Exercise aim: Lines below starting with the line with "order date: 2019-08-18 -> 2019-08-19" and going on through the line with "total: 9318.58 -> 9530.30" must be output exactly; the rest of the records must be left out.

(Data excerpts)
*** Block opens ***
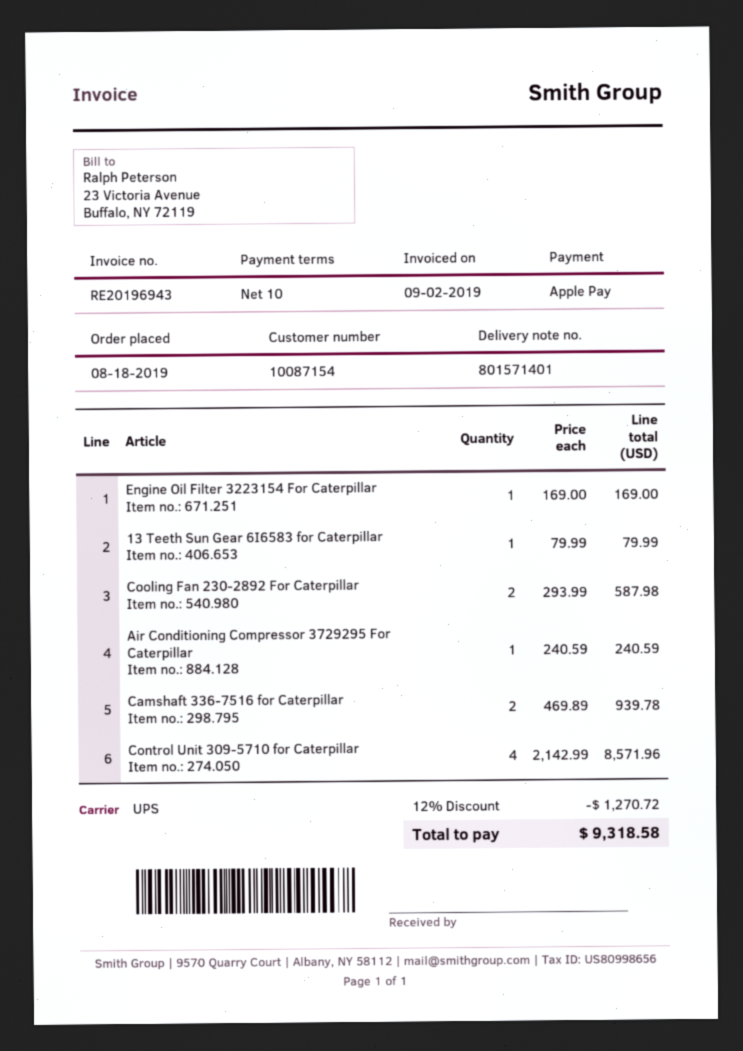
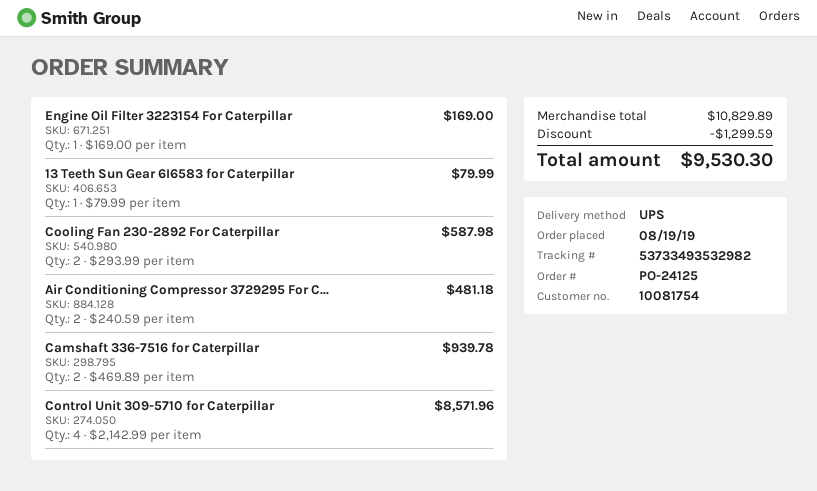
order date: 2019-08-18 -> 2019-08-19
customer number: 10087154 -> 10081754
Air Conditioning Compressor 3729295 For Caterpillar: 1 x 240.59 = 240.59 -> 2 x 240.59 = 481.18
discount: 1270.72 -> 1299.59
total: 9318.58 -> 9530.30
*** Block closes ***
*** Block opens ***
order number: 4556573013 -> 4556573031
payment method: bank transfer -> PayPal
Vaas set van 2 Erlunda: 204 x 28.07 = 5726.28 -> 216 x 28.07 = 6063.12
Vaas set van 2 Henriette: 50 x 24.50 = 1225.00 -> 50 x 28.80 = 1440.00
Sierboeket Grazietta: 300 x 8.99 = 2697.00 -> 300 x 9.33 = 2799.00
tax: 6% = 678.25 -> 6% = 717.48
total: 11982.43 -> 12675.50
*** Block closes ***
Task output:
order date: 2019-08-18 -> 2019-08-19
customer number: 10087154 -> 10081754
Air Conditioning Compressor 3729295 For Caterpillar: 1 x 240.59 = 240.59 -> 2 x 240.59 = 481.18
discount: 1270.72 -> 1299.59
total: 9318.58 -> 9530.30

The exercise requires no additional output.